The present invention relates generally to automated teaching systems and, more particularly, concerns a method and apparatus for producing controlled variations in interactions with a student utilizing an automated teaching system.
For convenience of description, the invention will be presented in the context of an automated language instruction apparatus. However, those skilled in the art will appreciate that the invention is equally applicable to any type of automated teaching system.
Many of the problems encountered with automated teaching systems are exemplified by systems that are intended to teach a student a language. To some extent, the problems arise from using traditional teaching methods rather than taking full advantage of the processing power available in automated systems. For example, the traditional technique for teaching a language basically involves interaction between an instructor and a student by following a script. The instructor (or teaching machine) makes statements, and the student is expected to respond to them in some predetermined way. Although the traditional scripting technique offers some pedagogical benefits, it suffers from a number of shortcomings. First of all, a student can succeed in completing a scripted dialogue by memorization, with little or no comprehension. Secondly, such practice quickly becomes repetitive and boring, as the task changes little from one time to the next. Loss of student interest is a very serious shortcoming. From the point of view of an automated system, the traditional technique also suffers from the shortcoming that it becomes necessary for a programmer to author each script.
In an effort to deal with the shortcomings of the scripting technique, teaching machines have utilized a tree-based data structure to introduce variation to instructor-student interactions.

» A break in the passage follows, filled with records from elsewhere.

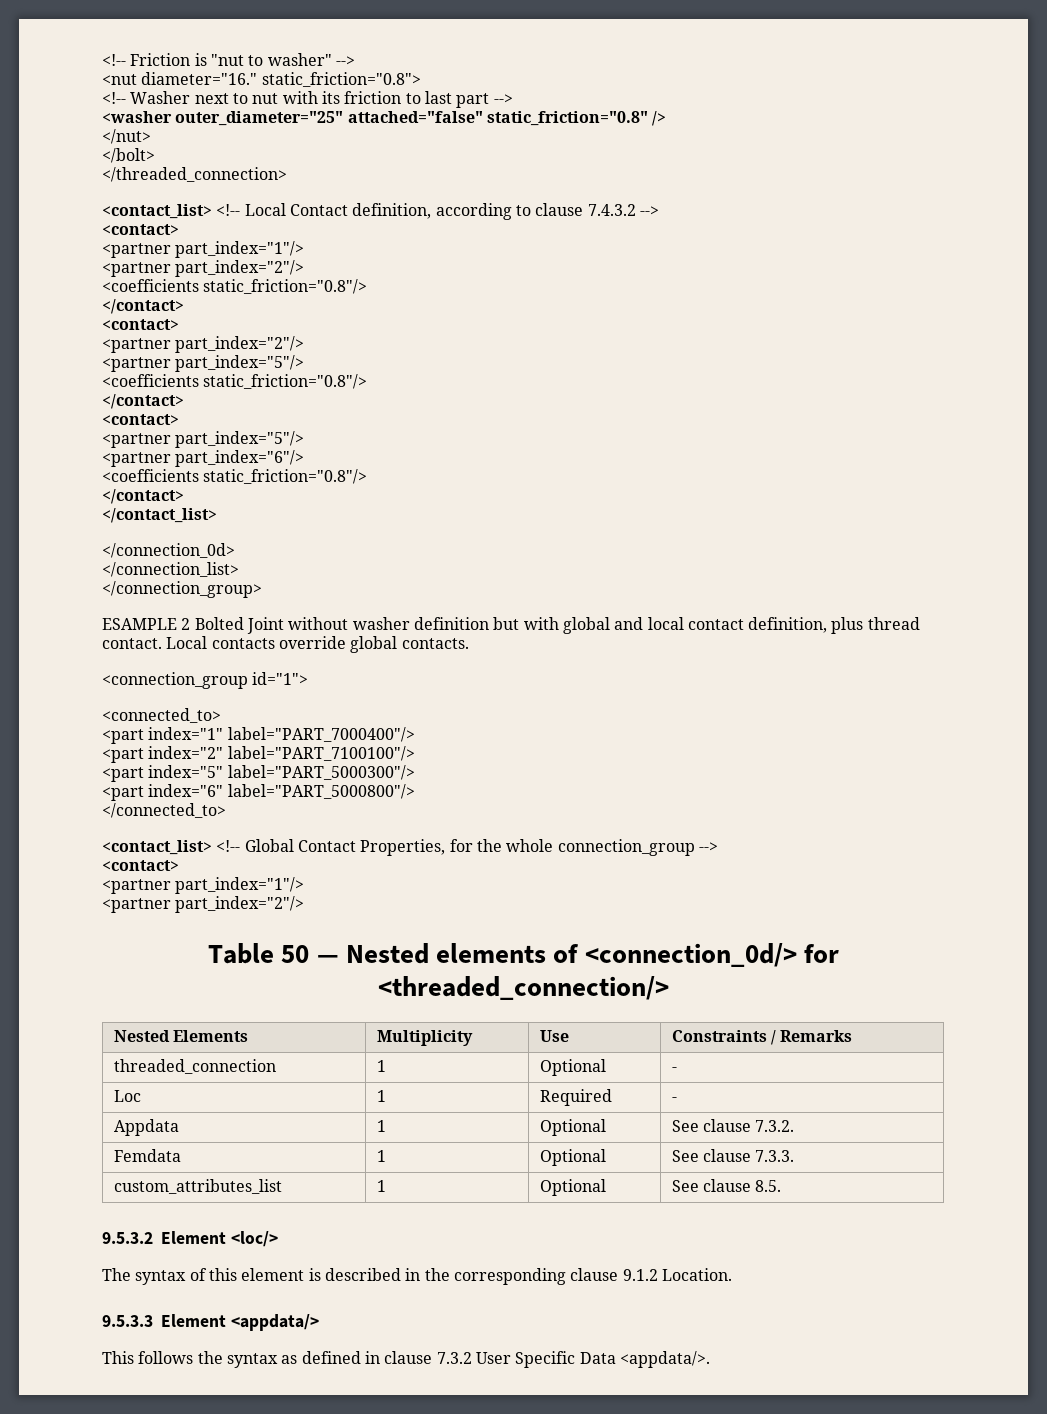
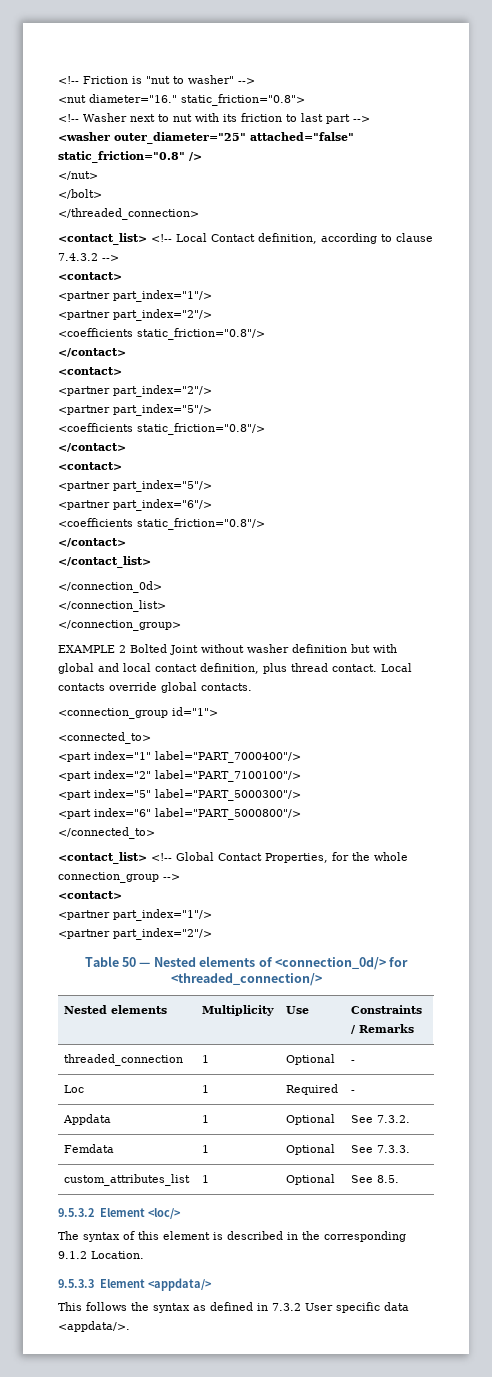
- ESAMPLE 2 Bolted Joint without washer definition but with global and local contact definition, plus thread contact.
+ EXAMPLE 2 Bolted Joint without washer definition but with global and local contact definition, plus thread contact.
- Nested Elements | Multiplicity | Use | Constraints / Remarks
+ Nested elements | Multiplicity | Use | Constraints / Remarks
- Appdata | 1 | Optional | See clause 7.3.2.
+ Appdata | 1 | Optional | See 7.3.2.
- Femdata | 1 | Optional | See clause 7.3.3.
+ Femdata | 1 | Optional | See 7.3.3.
- custom_attributes_list | 1 | Optional | See clause 8.5.
+ custom_attributes_list | 1 | Optional | See 8.5.
- The syntax of this element is described in the corresponding clause 9.1.2 Location.
+ The syntax of this element is described in the corresponding 9.1.2 Location.
- This follows the syntax as defined in clause 7.3.2 User Specific Data <appdata/>.
+ This follows the syntax as defined in 7.3.2 User specific data <appdata/>.

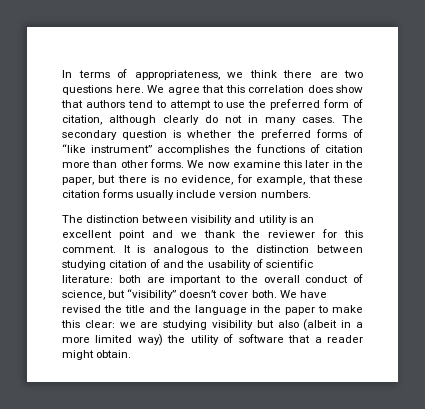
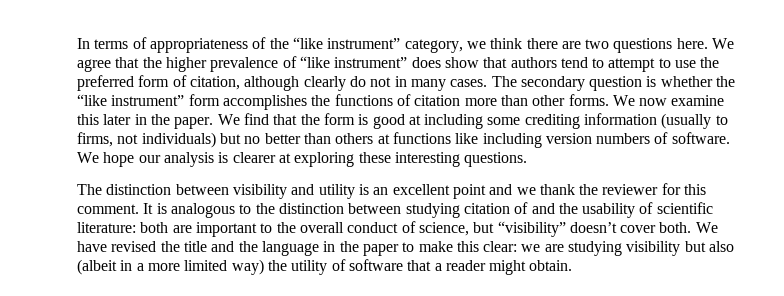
- In terms of appropriateness, we think there are two questions here.
+ In terms of appropriateness of the “like instrument” category, we think there are two questions here.
- We agree that this correlation does show that authors tend to attempt to use the preferred form of citation, although clearly do not in many cases.
+ We agree that the higher prevalence of “like instrument” does show that authors tend to attempt to use the preferred form of citation, although clearly do not in many cases.
- The secondary question is whether the preferred forms of “like instrument” accomplishes the functions of citation more than other forms.
+ The secondary question is whether the “like instrument” form accomplishes the functions of citation more than other forms.
- We now examine this later in the paper, but there is no evidence, for example, that these citation forms usually include version numbers.
+ We now examine this later in the paper. We find that the form is good at including some crediting information (usually to firms, not individuals) but no better than others at functions like including version numbers of software. We hope our analysis is clearer at exploring these interesting questions.

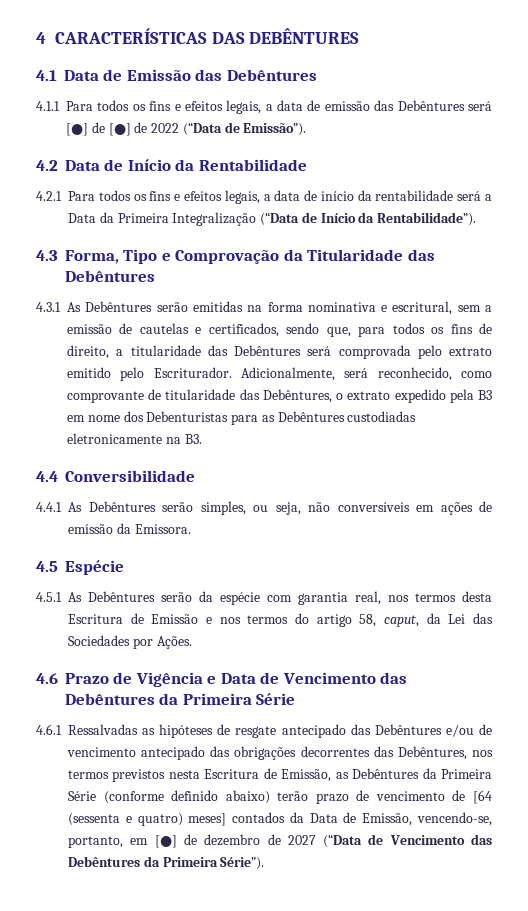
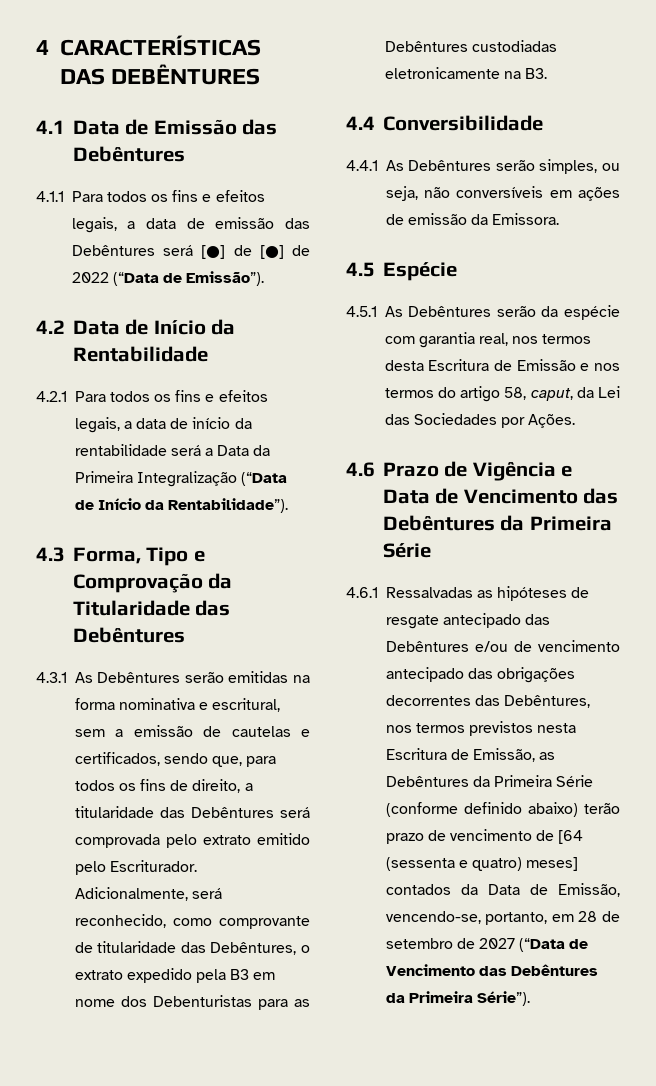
- 4.6.1 Ressalvadas as hipóteses de resgate antecipado das Debêntures e/ou de vencimento antecipado das obrigações decorrentes das Debêntures, nos termos previstos nesta Escritura de Emissão, as Debêntures da Primeira Série (conforme definido abaixo) terão prazo de vencimento de [64 (sessenta e quatro) meses] contados da Data de Emissão, vencendo-se, portanto, em [●] de dezembro de 2027 (“Data de Vencimento das Debêntures da Primeira Série”).
+ 4.6.1 Ressalvadas as hipóteses de resgate antecipado das Debêntures e/ou de vencimento antecipado das obrigações decorrentes das Debêntures, nos termos previstos nesta Escritura de Emissão, as Debêntures da Primeira Série (conforme definido abaixo) terão prazo de vencimento de [64 (sessenta e quatro) meses] contados da Data de Emissão, vencendo-se, portanto, em 28 de setembro de 2027 (“Data de Vencimento das Debêntures da Primeira Série”).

Basically, the data is structured like an inverted tree, with an interaction occurring at each branching point (node). The range of allowable student responses is still memorized and finite, but the branching can vary from session to session.
While tree-based control allows substantial flexibility in the ability to present new variations of computer-student interactions, tree-based representations are cumbersome to construct and maintain. Each variation must be separately constructed. Variations generated by branching points far down the tree share a common sub-sequence up to the branching point, so the degree of variation may not be great for many of the interactions.
Also, variations that share a common sub-sequence at the end cannot be represented compactly. More generally, although tree-based representations capture common prefixes of S the scripts that make up its content, they offer little benefit if the variation occurs in the beginning or the middle of a set of scripts that share a common ending. Also, each possible variation that the student might see must ultimately be encoded explicitly in the tree. Thus, tree-based control, while useful, is not powerful enough to provide the types of variations that are needed for the most effective teaching. These variations include:
There is therefore a need in the art for an effective process for creating controlled variations in automated teaching system interactions. Ideally, there should be high variability in the number of unique communications from the computer teaching system, while the number of unique student responses should be relatively low. From a pedagogical point of view in language instruction, this will make the student able to communicate interactively as quickly as possible. From a technical point of view, this eases the processing burden on the system. For example, if voice recognition were being used to sense the student's responses, it would be desirable to minimize the number of student utterances that would have to be recognized.
Another problem in the prior art relates to systems in which a live instructor is introduced for further practice after a student uses computer software for an initial learning stage. The curriculum taught introduced during the computer software phase often is largely independent of the live instruction that will occur. This leads to an inefficiency in that the student may not be receiving optimum instruction in the most efficient manner.
In accordance with one aspect of the present invention, the content of a computer student interaction set in an automated teaching system is represented in a graph-based format, including nodes and paths. In a graph-based representation, not only can variations branch away from each other at a node, as in the tree-based representation, but they can also merge back together by permitting more than one higher level nodes to branch into a node. Not only does this make the structure more compact, but it increases the number of variations that can be represented in the content while simultaneously eliminating the need to individually author each variation.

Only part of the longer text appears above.